Description of problem: We are using Tyan Tempest i5000PX (S5380) server mainboards with RHEL 4. The onboard NICs are recognized by the e1000 driver, but only work with speeds up to 100 MBit. If the NICs are connected to a gigabit switch, the network link switches to 1000 MBit full duplex (according to the kernel log), but the connection is not usable. Neither incoming nor outgoing connections are possible. We upgraded to the latest RHEL kernel 2.6.9-42.0.8.ELsmp but the problem persists. Knoppix/Debian kernels (2.6.18) do not show this behaviour, the NICs work properly at all speeds (10/100/1000). Version-Release number of selected component (if applicable): See attached lspci output. How reproducible: Easily. Steps to Reproduce: 1. Connect NIC to gigabit switch 2. Observe complete non-connectivity 3. Actual results: No connectivity. Expected results: Connectivity at gigabit speed. Additional info:
Created attachment 148108 [details] lspci output plain, verbose and numerical
Can we see the output of ethtool and mii-tool on the NICs in question?
(In reply to comment #2) > Can we see the output of ethtool and mii-tool on the NICs in question? With working 100MBit link: [root@aleph oracle_tables]# mii-tool -v eth0: negotiated 100baseTx-FD flow-control, link ok product info: vendor 00:50:43, model 10 rev 2 basic mode: autonegotiation enabled basic status: autonegotiation complete, link ok capabilities: 100baseTx-FD 100baseTx-HD 10baseT-FD 10baseT-HD advertising: 100baseTx-FD 100baseTx-HD 10baseT-FD 10baseT-HD flow-control link partner: 100baseTx-FD 100baseTx-HD 10baseT-FD 10baseT-HD flow-control eth1: no link product info: vendor 00:50:43, model 10 rev 2 basic mode: autonegotiation enabled basic status: no link capabilities: 100baseTx-FD 100baseTx-HD 10baseT-FD 10baseT-HD advertising: 100baseTx-FD 100baseTx-HD 10baseT-FD 10baseT-HD flow-control [root@aleph oracle_tables]# ethtool eth0 Settings for eth0: Supported ports: [ TP ] Supported link modes: 10baseT/Half 10baseT/Full 100baseT/Half 100baseT/Full 1000baseT/Full Supports auto-negotiation: Yes Advertised link modes: 10baseT/Half 10baseT/Full 100baseT/Half 100baseT/Full 1000baseT/Full Advertised auto-negotiation: Yes Speed: 100Mb/s Duplex: Full Port: Twisted Pair PHYAD: 0 Transceiver: internal Auto-negotiation: on Supports Wake-on: umbg Wake-on: g Current message level: 0x00000007 (7) Link detected: yes
Created attachment 149285 [details] es2kick.patch There is an upstream patch that might address this issue, but I'm not certain. Here's the description: commit bb8e3311ef9de8e72f45f910e4a977c313c7009c Author: Jeff Garzik <jeff> Date: Fri Dec 15 11:06:17 2006 -0500 e1000: workaround for the ESB2 NIC RX unit issue In rare occasions, ESB2 systems would end up started without the RX unit being turned on. Add a check that runs post-init to work around this issue. Originally from Jesse Brandeburg <jesse.brandeburg>, rewritten to use feature flags by me. Signed-off-by: Jeff Garzik <jeff> Can you tell me if you narrowed this problem down to one that is related to RX, TX, or both? For example, can you receive frames by running tcpdump/wireshark on this interface? What about generating some traffic with 'arping' and checking whether or not it came out onto the wire? This might help me since I don't have that specific hardware around.

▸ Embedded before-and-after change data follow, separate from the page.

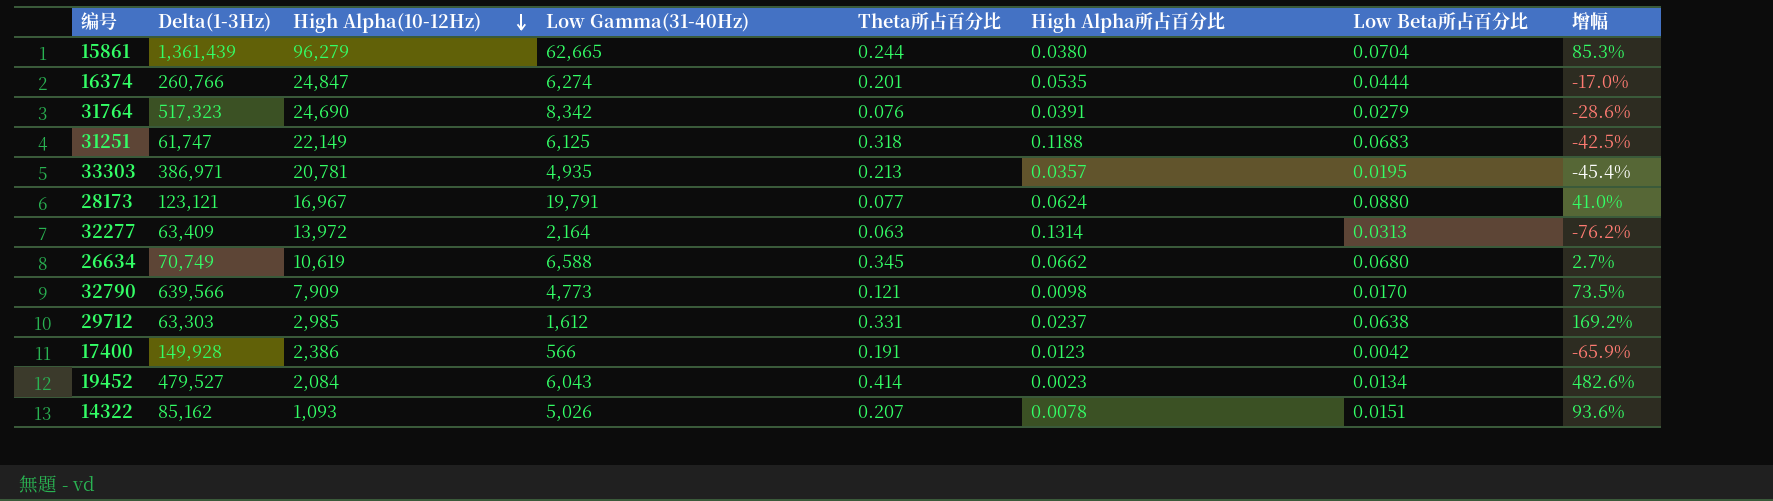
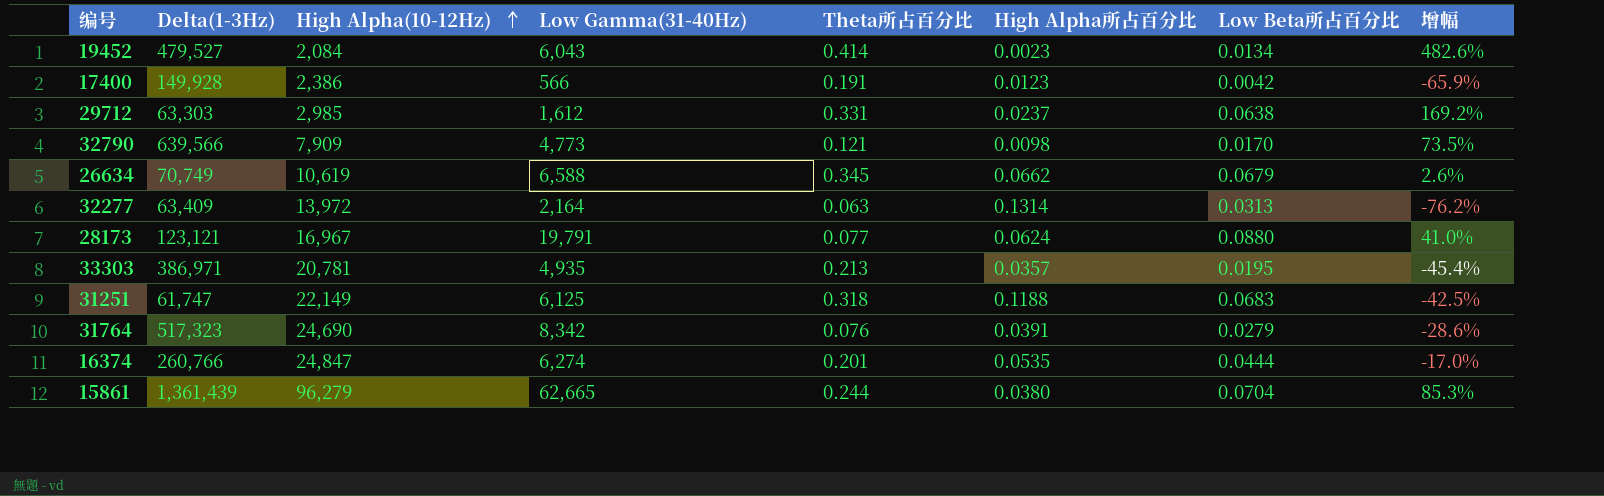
row order: High Alpha(10-12Hz) descending -> High Alpha(10-12Hz) ascending
row 14322: 85,162 | 1,093 | 5,026 | 0.207 | 0.0078 | 0.0151 | 93.6% -> none
26634 | Low Beta所占百分比: 0.0680 -> 0.0679
26634 | 增幅: 2.7% -> 2.6%

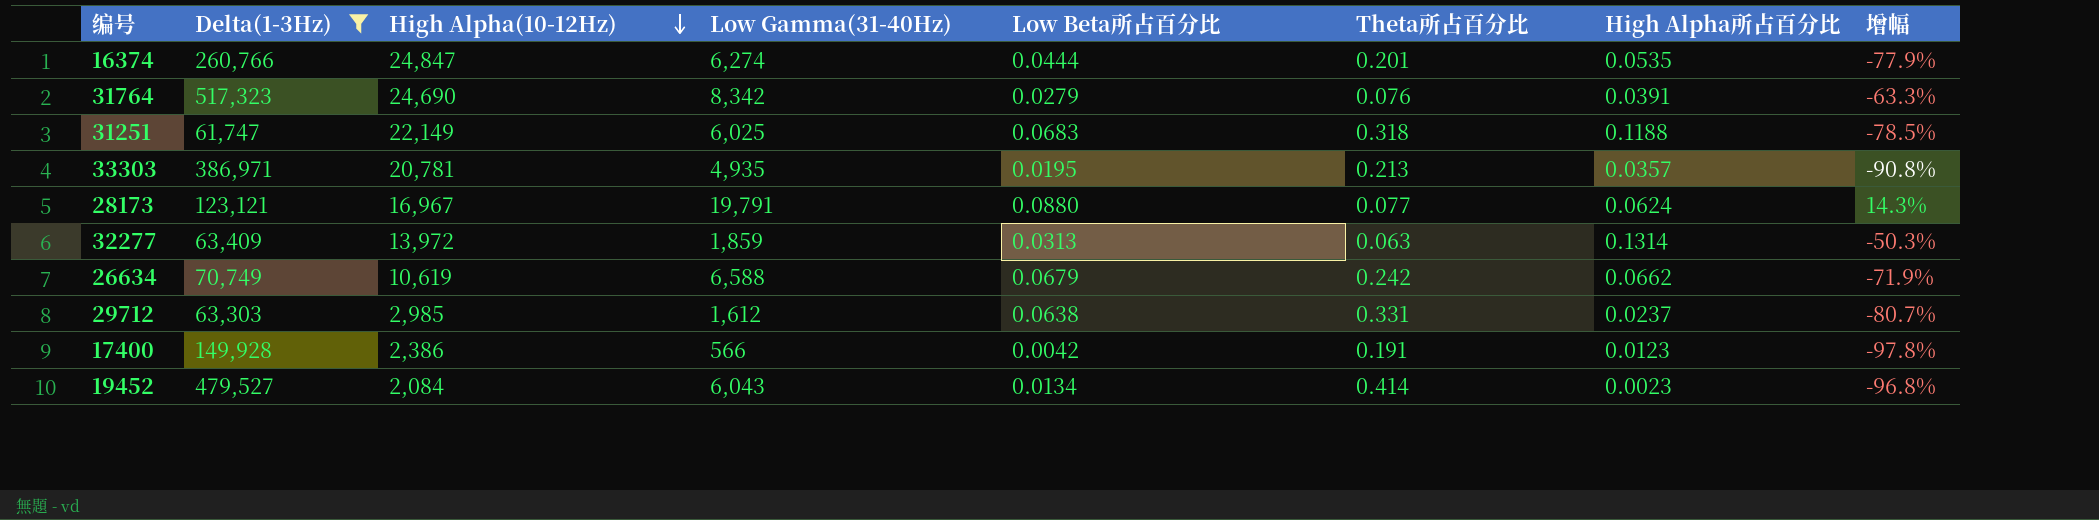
filter: none -> Delta(1-3Hz) <= 517,323
row order: High Alpha(10-12Hz) ascending -> High Alpha(10-12Hz) descending
column Low Beta所占百分比 | position: 7 -> 5
column 增幅 | formula: ([Low Beta所占百分比] - [High Alpha所占百分比]) / [High Alpha所占百分比] -> ([Low Beta所占百分比] - [Theta所占百分比]) / [Theta所占百分比]
31251 | Low Gamma(31-40Hz): 6,125 -> 6,025
32277 | Low Gamma(31-40Hz): 2,164 -> 1,859
26634 | Theta所占百分比: 0.345 -> 0.242

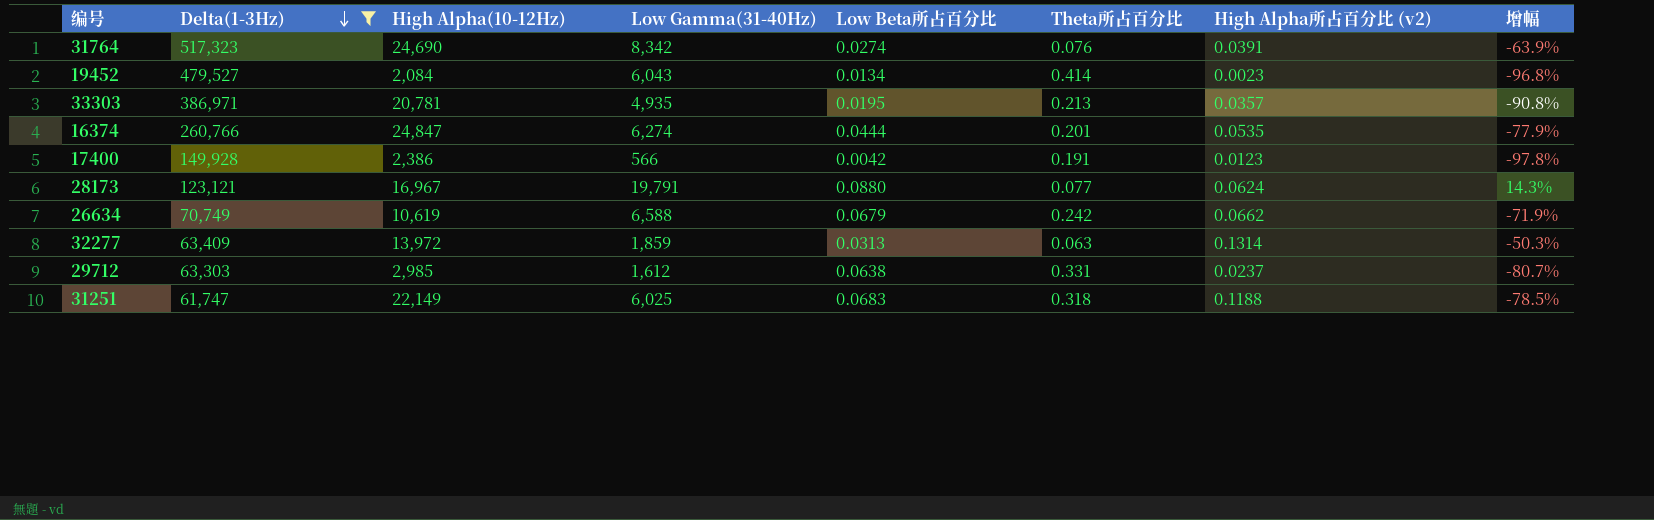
row order: High Alpha(10-12Hz) descending -> Delta(1-3Hz) descending
column name: High Alpha所占百分比 -> High Alpha所占百分比 (v2)
31764 | Low Beta所占百分比: 0.0279 -> 0.0274
31764 | 增幅: -63.3% -> -63.9%

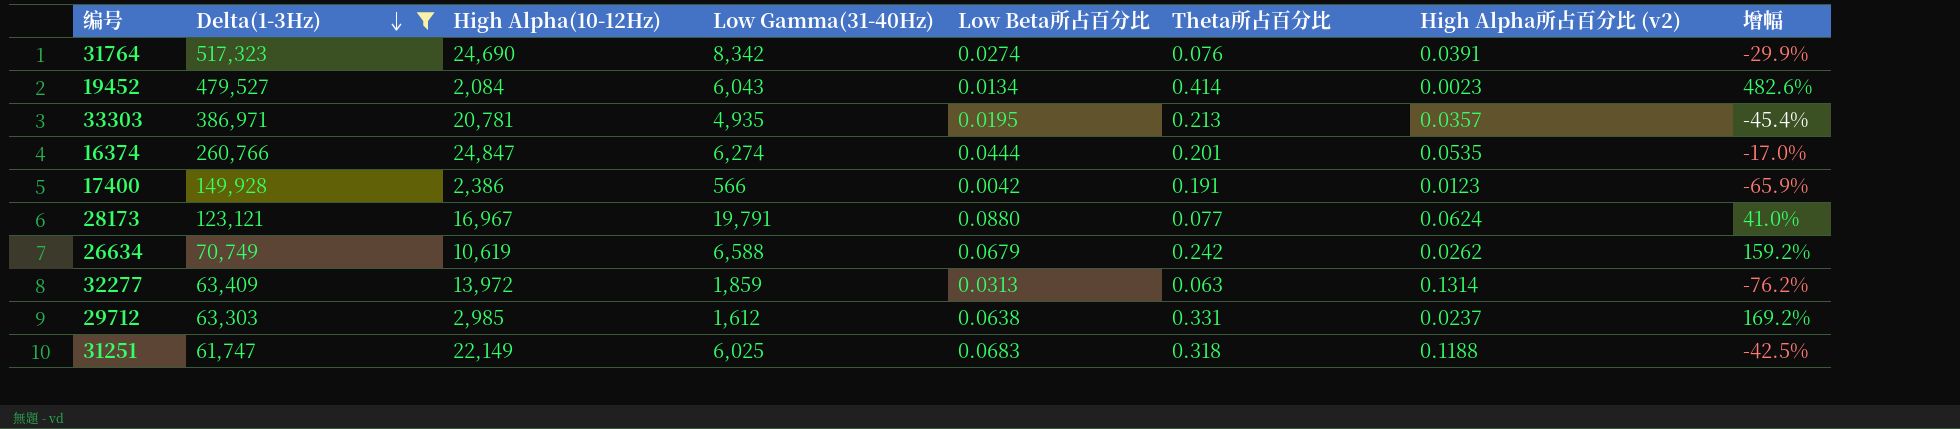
column 增幅 | formula: ([Low Beta所占百分比] - [Theta所占百分比]) / [Theta所占百分比] -> ([Low Beta所占百分比] - [High Alpha所占百分比 (v2)]) / [High Alpha所占百分比 (v2)]
26634 | High Alpha所占百分比 (v2): 0.0662 -> 0.0262

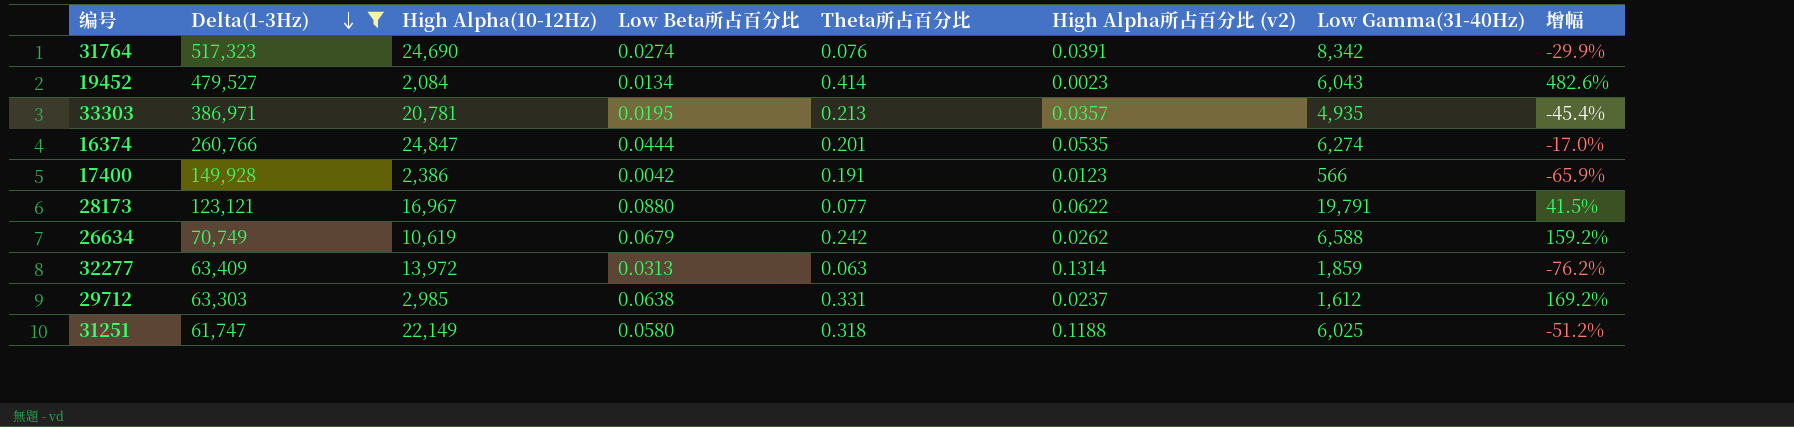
column Low Gamma(31-40Hz) | position: 4 -> 7
28173 | High Alpha所占百分比 (v2): 0.0624 -> 0.0622
28173 | 增幅: 41.0% -> 41.5%
31251 | Low Beta所占百分比: 0.0683 -> 0.0580
31251 | 增幅: -42.5% -> -51.2%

Created attachment 149828 [details] Ethereal screenshot
Both send and receive seem to work, but the TCP connection gets out of step after a few packets. See attached ethereal screenshot.
Do you have firewalls running on either the .45 or the .53 host? Can you turn them off for the purposes of testing. The screenshot you are providing suggests that you have an iptables rule running that is misbehaving and dropping some tcp frames that it shouldn't be.
There is no firewall running on the servers in question. There are no iptable rules set. We can send you a full tcpdump log file, but there is little more to see than in the already posted screenshot: TCP connections do not work once the server is connected to a gigabit switch. I'd like to repeat: Simply plugging the server into a 100 MBit switch solves the problem completely. With a debian/knoppix kernel gigabit connections work with no problems at all.
Magnus, Thanks for the information. I don't see any patches that immediately address this issue, but I will keep looking. As a data point, could you disable TSO on the Tyan system and see if that helps? You can do this with ethtool: ethtool -K ethX tso [on|off] Thanks.
Hello, we tried to disable TSO as suggested and tried a few other ethtool switches for good measure. The issue remains the same. Yours, Magnus Pfeffer
Andy, as the server is supposed to enter productive use in May, we decided to buy an additional PCIe Gigabit LAN card. Can you suggest a maker/model that would definitely work with RHEL AS 4.0? The hardware compatibility lists we found only listed complete systems. Thanks, Magnus
Hello, using the latest test kernel from http://people.redhat.com/linville/kernels/rhel4/ solved the problem. Yours, Magnus
That is excellent news. There are no patches in Linville's latest test kernels that won't appear in the next update, so this should be resolved in 4.5. If you would like to test kernels to be sure, you can grab them here: http://people.redhat.com/jbaron/rhel4/
Have the new kernels for RHEL 4.5 resolved this issue?
Kernel 2.6.9-55.ELsmp fixed the issue. Please close the bug. Thanks for the support.